DIRECTIONS FOR THIS TASK -> Take the lines below from the one with "row Aimee Hong: none" through the one with "filter: none -> Klubb != Moss" and retype them exactly. Include nothing else, and no pictures.
Top of DATA FOR THIS EXERCISE
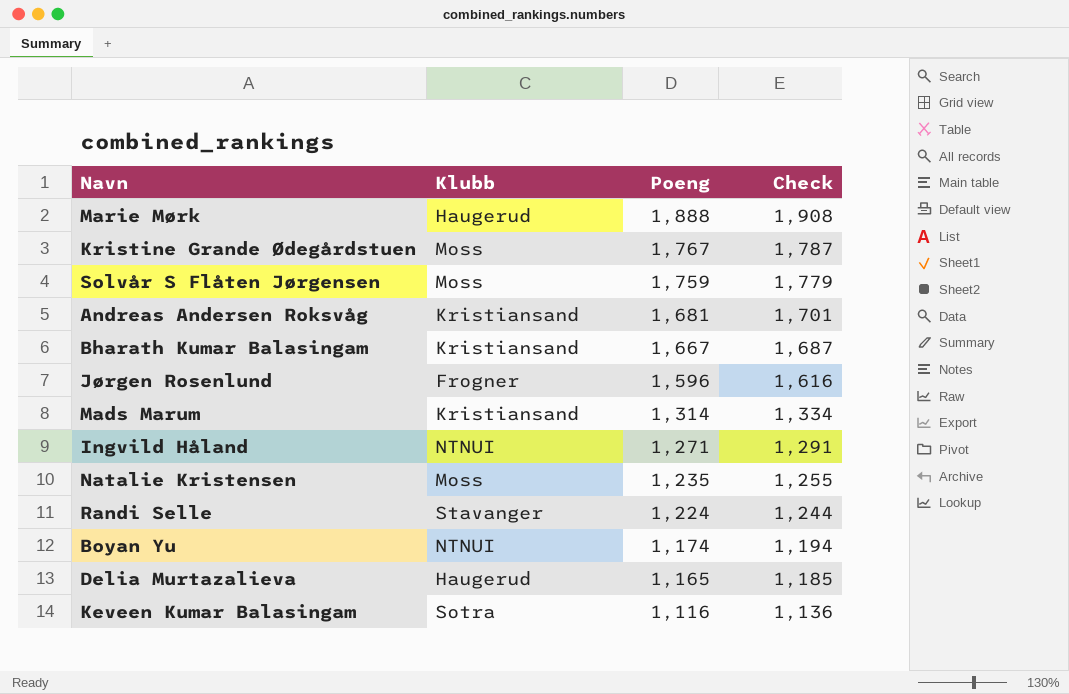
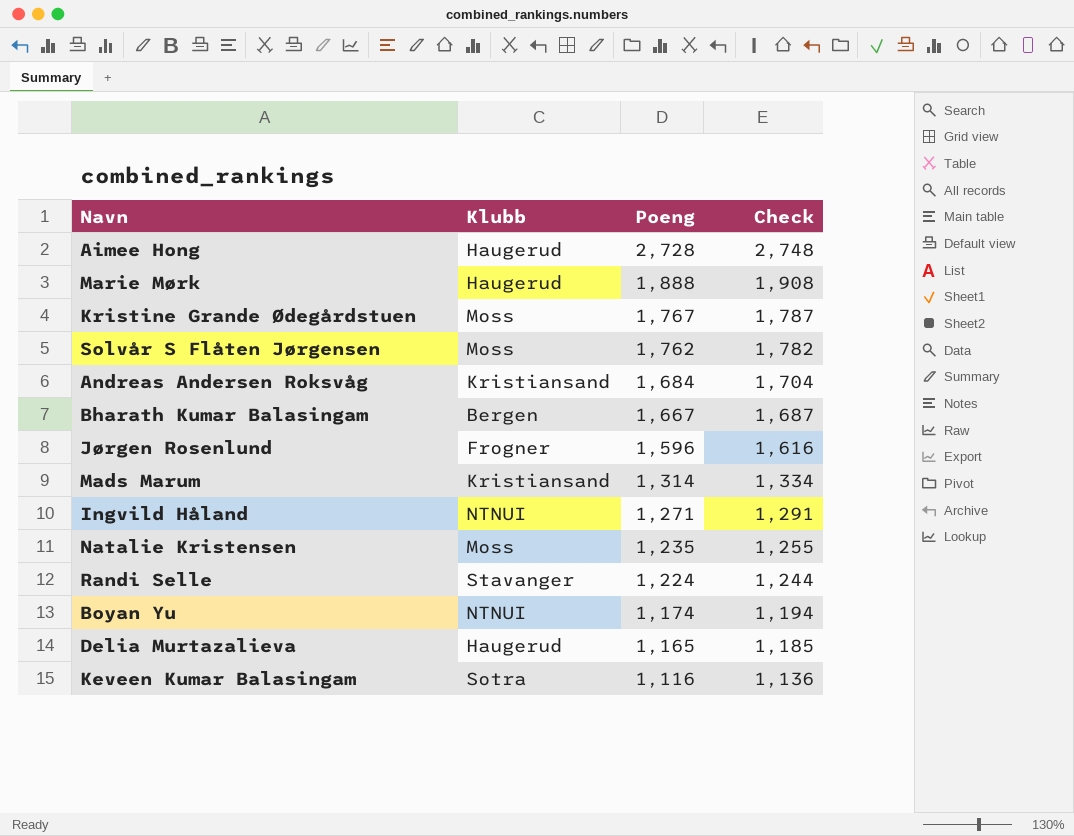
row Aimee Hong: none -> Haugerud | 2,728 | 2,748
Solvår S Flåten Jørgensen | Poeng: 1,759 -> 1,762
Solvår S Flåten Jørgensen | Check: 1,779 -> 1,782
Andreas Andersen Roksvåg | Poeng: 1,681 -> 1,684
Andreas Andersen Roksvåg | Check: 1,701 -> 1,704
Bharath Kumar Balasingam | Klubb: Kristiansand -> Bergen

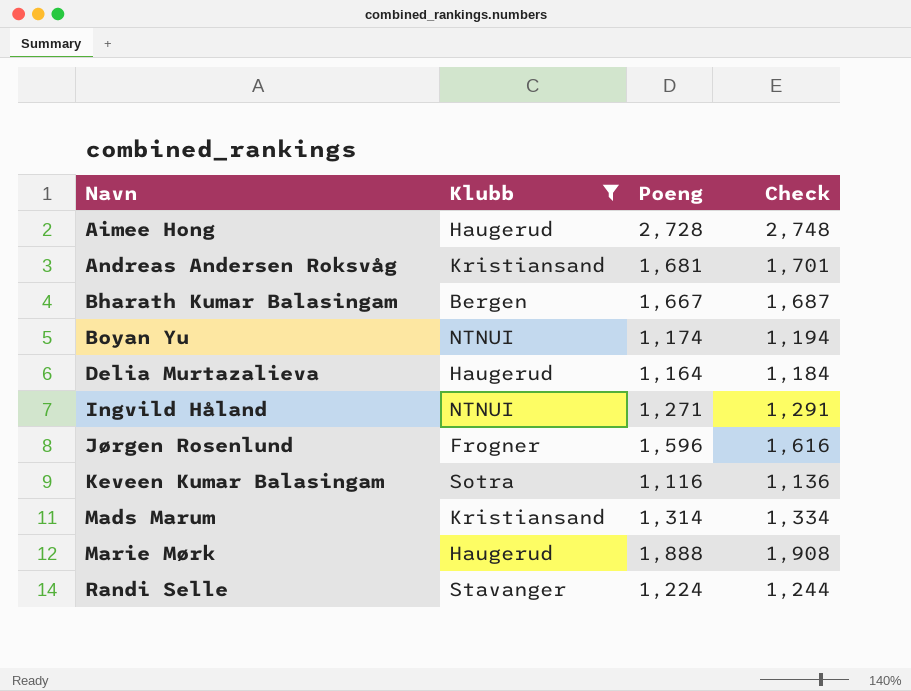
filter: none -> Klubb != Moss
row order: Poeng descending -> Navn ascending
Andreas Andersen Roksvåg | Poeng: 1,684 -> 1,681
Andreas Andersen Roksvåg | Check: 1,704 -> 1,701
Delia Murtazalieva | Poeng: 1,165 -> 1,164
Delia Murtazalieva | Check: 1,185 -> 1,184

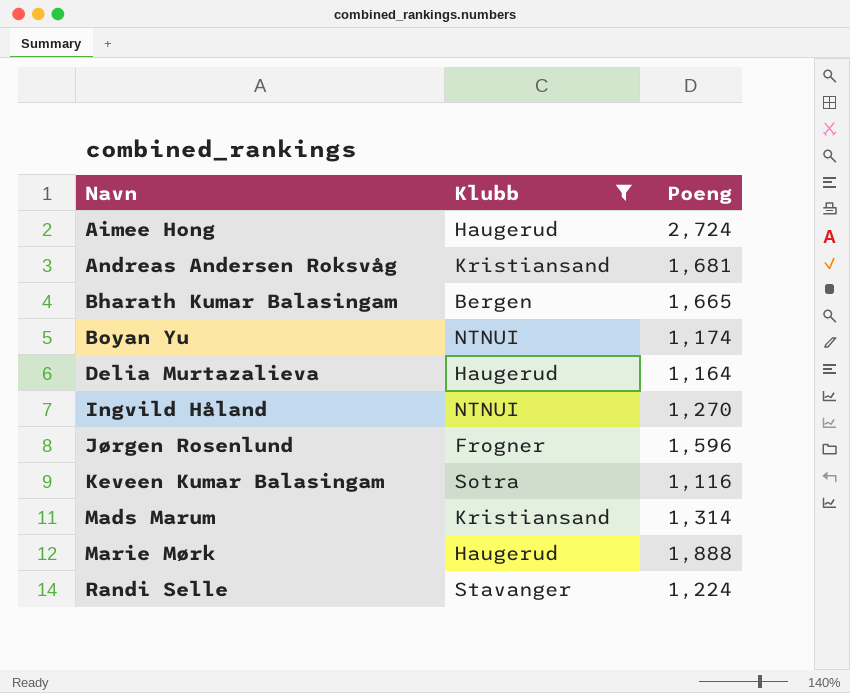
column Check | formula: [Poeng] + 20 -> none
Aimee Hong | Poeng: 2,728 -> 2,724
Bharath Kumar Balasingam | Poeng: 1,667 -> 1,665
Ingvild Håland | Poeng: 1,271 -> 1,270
Bottom of DATA FOR THIS EXERCISE
Top of DATA FOR THIS EXERCISE
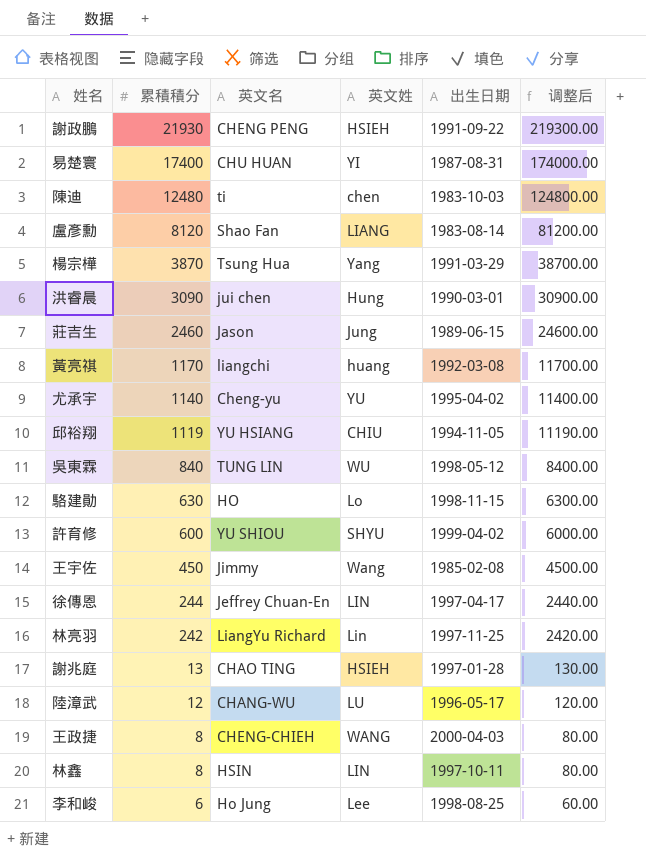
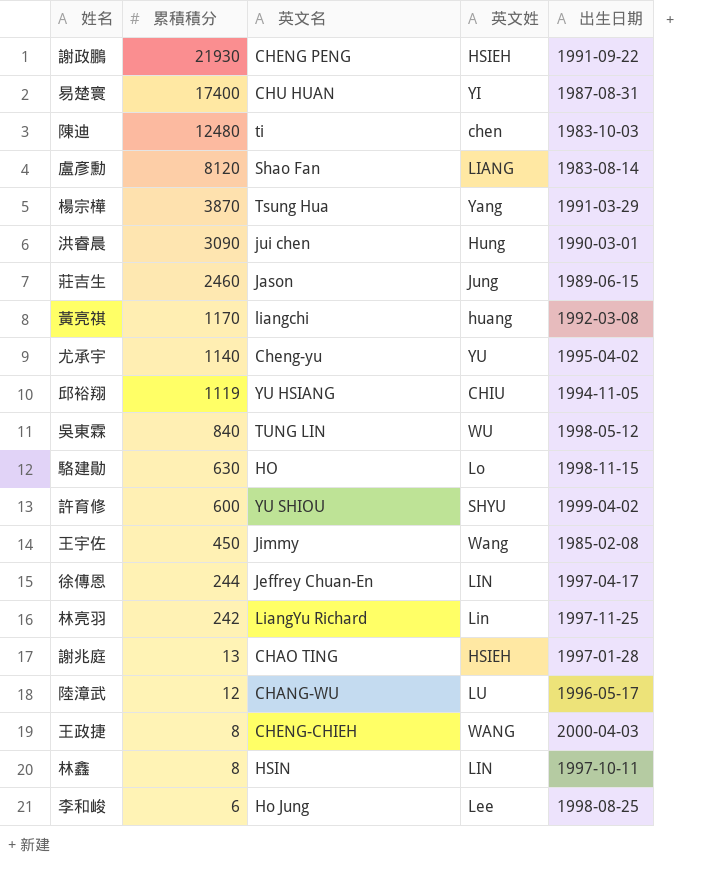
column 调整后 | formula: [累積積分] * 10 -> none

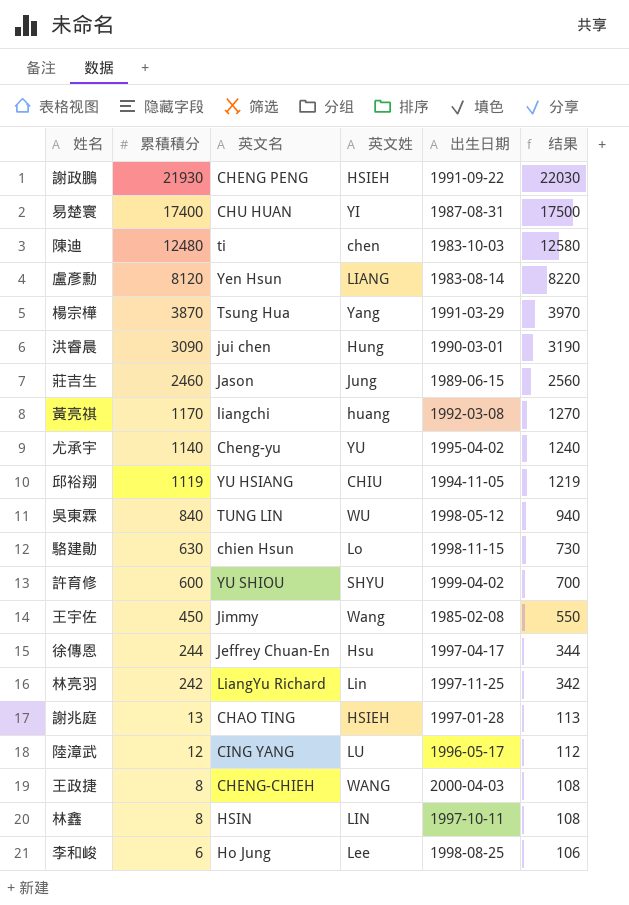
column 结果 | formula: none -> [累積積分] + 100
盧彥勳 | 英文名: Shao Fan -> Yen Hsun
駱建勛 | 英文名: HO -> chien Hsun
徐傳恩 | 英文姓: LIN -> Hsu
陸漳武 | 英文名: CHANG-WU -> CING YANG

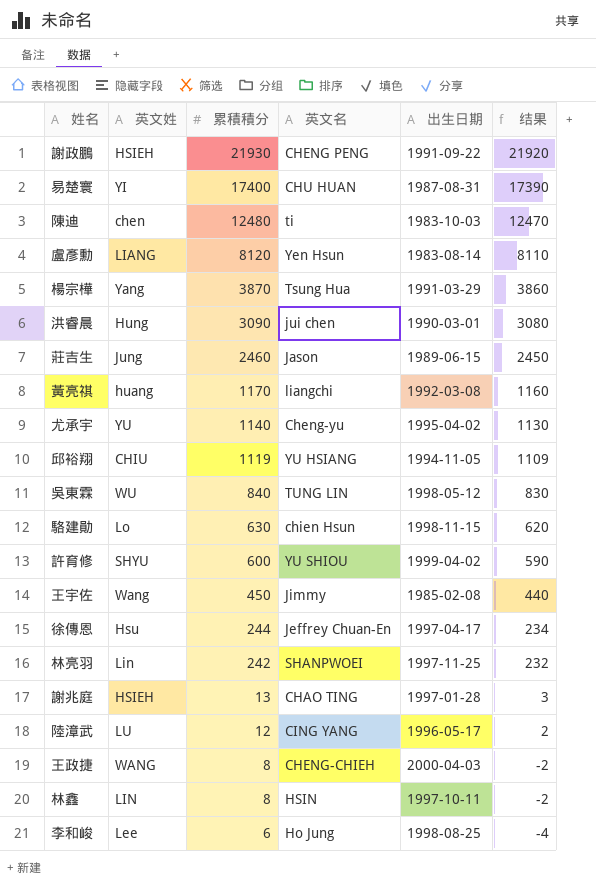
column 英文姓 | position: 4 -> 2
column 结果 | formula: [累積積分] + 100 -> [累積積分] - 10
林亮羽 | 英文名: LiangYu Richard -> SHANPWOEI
Bottom of DATA FOR THIS EXERCISE
REPLY ->
row Aimee Hong: none -> Haugerud | 2,728 | 2,748
Solvår S Flåten Jørgensen | Poeng: 1,759 -> 1,762
Solvår S Flåten Jørgensen | Check: 1,779 -> 1,782
Andreas Andersen Roksvåg | Poeng: 1,681 -> 1,684
Andreas Andersen Roksvåg | Check: 1,701 -> 1,704
Bharath Kumar Balasingam | Klubb: Kristiansand -> Bergen

filter: none -> Klubb != Moss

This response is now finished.